Film Stars Don’t Die in Liverpool is both a star-struck love story and a compelling essay in emotional maturity. Based on actor Peter Turner’s memoir about his legendary love affair with Academy Award winning actress Gloria Grahame, the film tells two stories at once. The first is Turner’s reflections of Grahame’s debilitating battle with cancer and her desire to fight the disease in Liverpool with Turner’s family in his parents’ home. Turner and Grahame meet in 1978 when he is 26 and she is 54, so she is closer in numerical age to Turner’s parents, who are also her longtime fans. Grahame’s cancer spreads grief, compassion and heartache through her lover’s family, while her own biological family remains clueless about her medical condition. Grahame’s health decays as nursing scenes are interspersed with Turner’s adoring recollections of their love story.

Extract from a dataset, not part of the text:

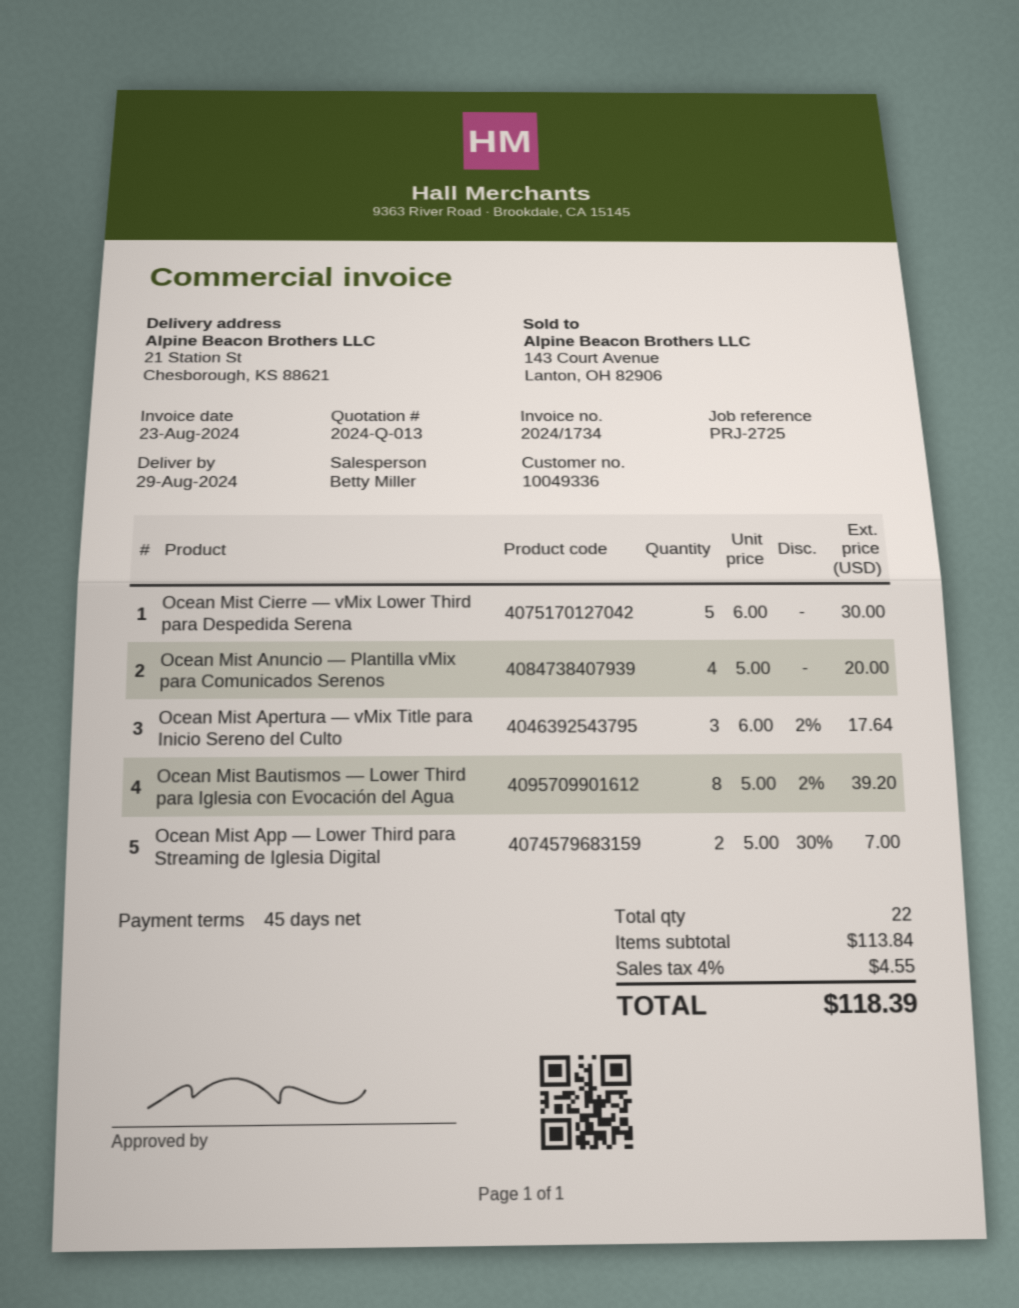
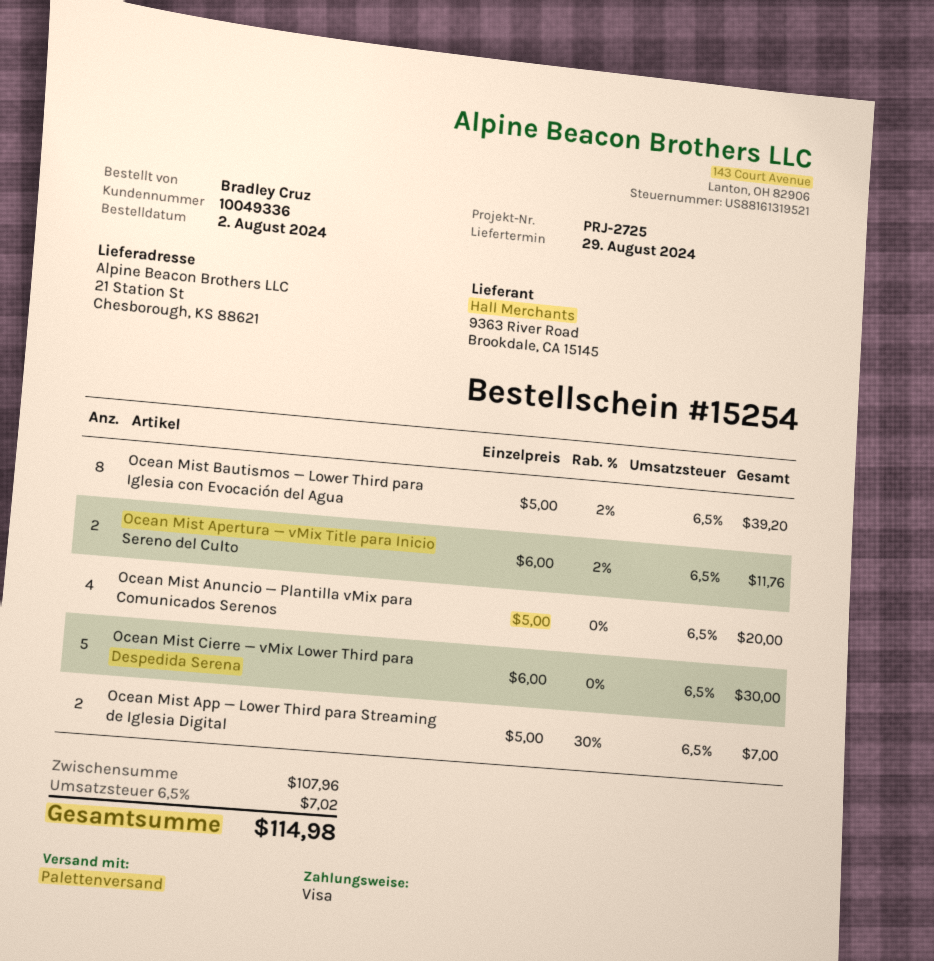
Ocean Mist Apertura — vMix Title para Inicio Sereno del Culto: 3 x 6.00 - 2% = 17.64 -> 2 x 6.00 - 2% = 11.76
subtotal: 113.84 -> 107.96
tax: 4% = 4.55 -> 6.5% = 7.02
total: 118.39 -> 114.98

Turner (Jamie Bell) and Grahame (Annette Bening) meet when Grahame moves into an apartment in the first floor of Turner’s group house to prepare for a local theater production. Turner is immediately smitten as they dance like teenagers and sip on festive drinks in the middle of the day, sparks flying. Their chemistry is believable and at times endearing. Aging is palpably difficult for Grahame, and Turner makes her feel young and beautiful. During several scenes, she reacts (and overreacts) to comments about her age while Turner repairs her emotional wounds and stitches her back together. They are blissfully connected, and clearly compatible.

The core of their bond, from a psychological perspective, is their shared level of emotional maturity. In one especially painful scene, Turner learns from Grahame’s mother and sister that Grahame was outcast from Hollywood society when she divorced her second husband (director Nicholas Ray) and eventually married and had children with Ray’s son. [According to Hollywood lore, their affair began while Ray and Grahame were married and Grahame’s stepson was only thirteen years old.] In the scene, Grahame is in the other room as her mother and sister beg Turner to resist marrying Grahame no matter how much she begs. They assure Turner that another marriage would embarrass her family beyond the permanent damage already inflicted by her raucous musings.

Grahame’s intriguing real life backstory enhances the film. Despite their passion, viewers may sense that Grahame and Turner’s love seems vulnerable and may not have endured had Grahame’s illness not cut their relationship short. Nevertheless, the love story is a worthwhile and moving essay demonstrating that numerical age is much less relevant than maturity when it comes to love.